Thank you, Gui. The flywheel analogy resonates with me. I remember working hard to turn Kent Beck's ideas into habits, but now I can't imagine developing any other way. Amazing that people still resist TDD in 2024.
The people that resist it just havent read enough on testing and havent practiced it enough. After some time it is more comfortable writing tests than running your code manually.
@@giorgos-4515 yes, with well organized tests I can iterate much faster than I did in the old days.
Its the "multi-level marketing" like ecosystem that grew around TDD that people really resist.
@@lerinarazafy7826 The usual saying that to do X thing correctly you gotta do more X is a mistake said by a lot of people promoting TDD, i think what is missing is how to get familiar with it and show actual examples and not how to TDD addition.
@@giorgos-4515 or maybe people are just too lazy to read books and try it for themselves?
I enjoy writing unit tests, but every pro-TDD video on TH-cam is about how great unit testing is, rather than how TDD itself is actually useful.

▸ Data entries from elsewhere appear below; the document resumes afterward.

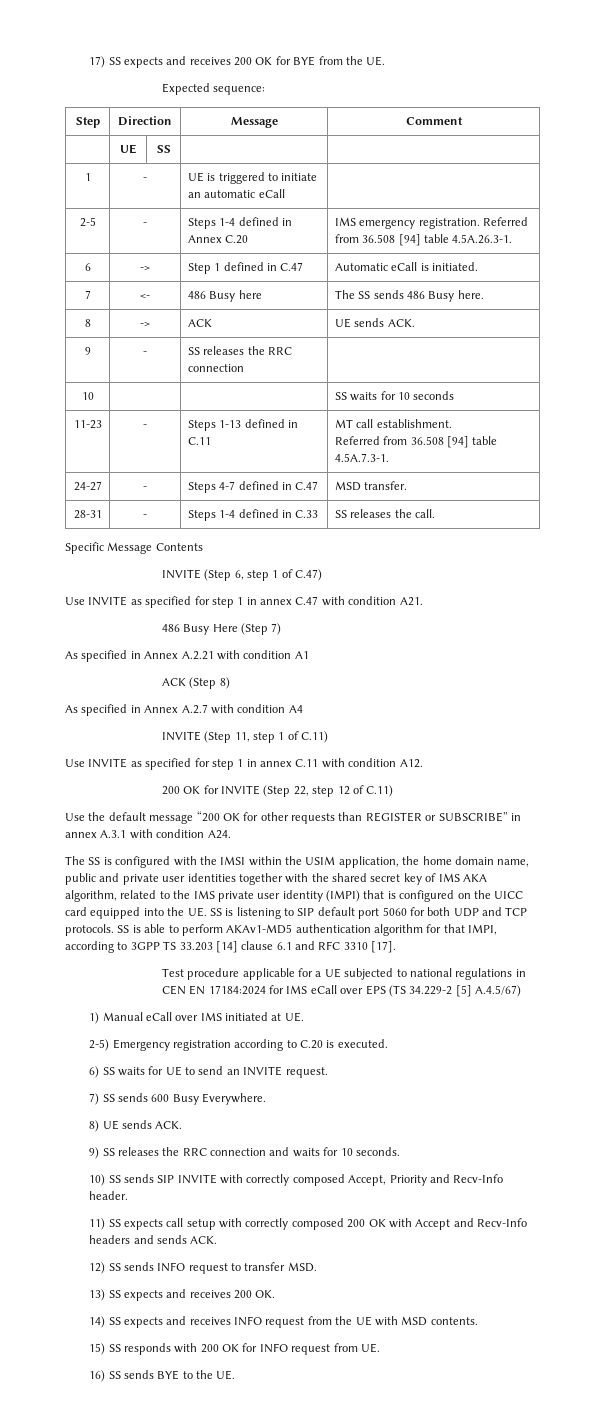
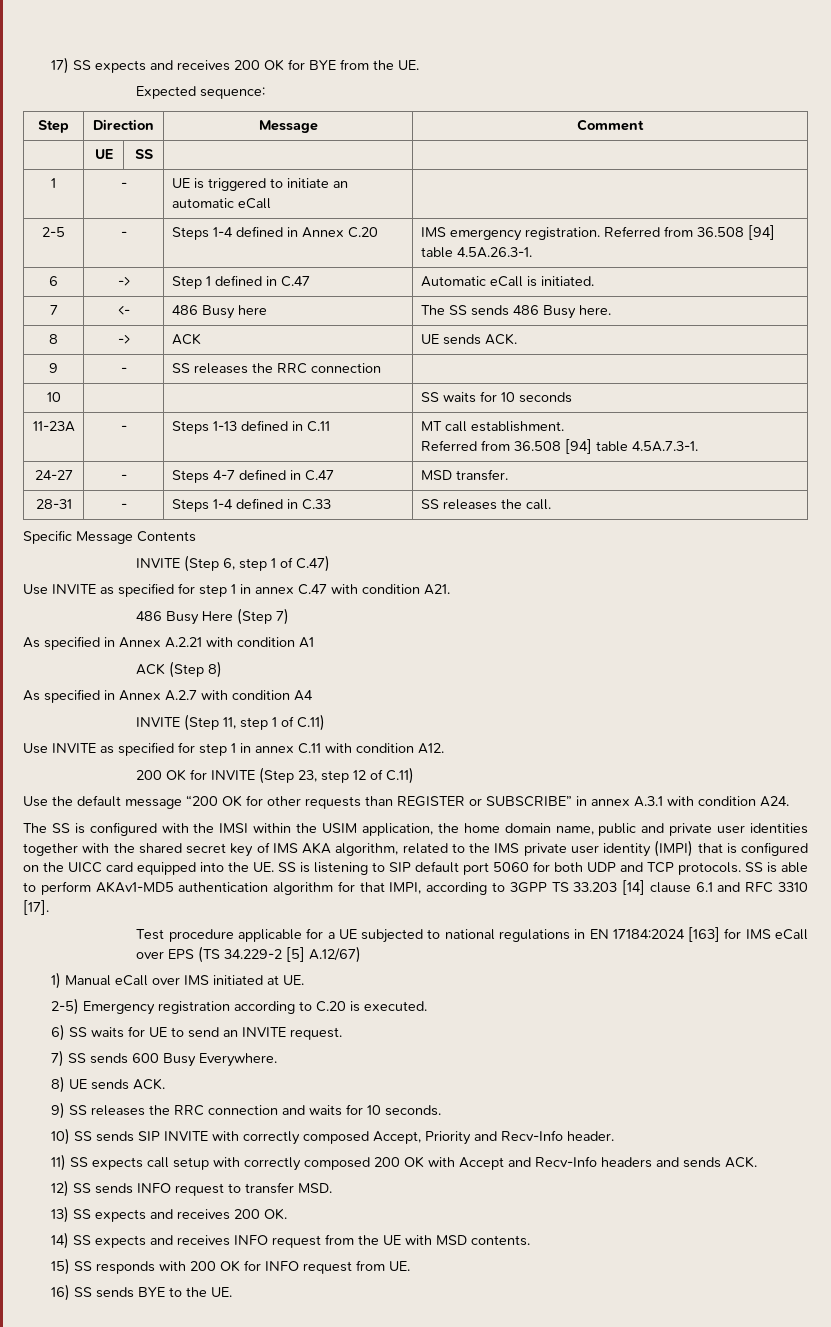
- 11-23 | - | Steps 1-13 defined in C.11 | MT call establishment.
+ 11-23A | - | Steps 1-13 defined in C.11 | MT call establishment.
- 200 OK for INVITE (Step 22, step 12 of C.11)
+ 200 OK for INVITE (Step 23, step 12 of C.11)
- Test procedure applicable for a UE subjected to national regulations in CEN EN 17184:2024 for IMS eCall over EPS (TS 34.229-2 [5] A.4.5/67)
+ Test procedure applicable for a UE subjected to national regulations in EN 17184:2024 [163] for IMS eCall over EPS (TS 34.229-2 [5] A.12/67)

Love -> Marriage -> when is the great divorce scheduled?
*again and again and again...
tdd is beauty, tdd is my soul,
tdd is the way of life, more than just a tool...
I need to watch the video until 1:25 to find out what TDD in this video means. Test Driven Design ot Type Driven Design. I know both topics
Video Summary: Try TDD. How do you do it correctly? Buy his course to find out....
Dude he said im not here to teach you TDD
Not even close to a useful summary, old dude.
Old dude you have to watch more than the first four minutes.
Nope. You didn't watch the conference. In one hour you have general tips and advices. It's impossible to understand TDD in one hour.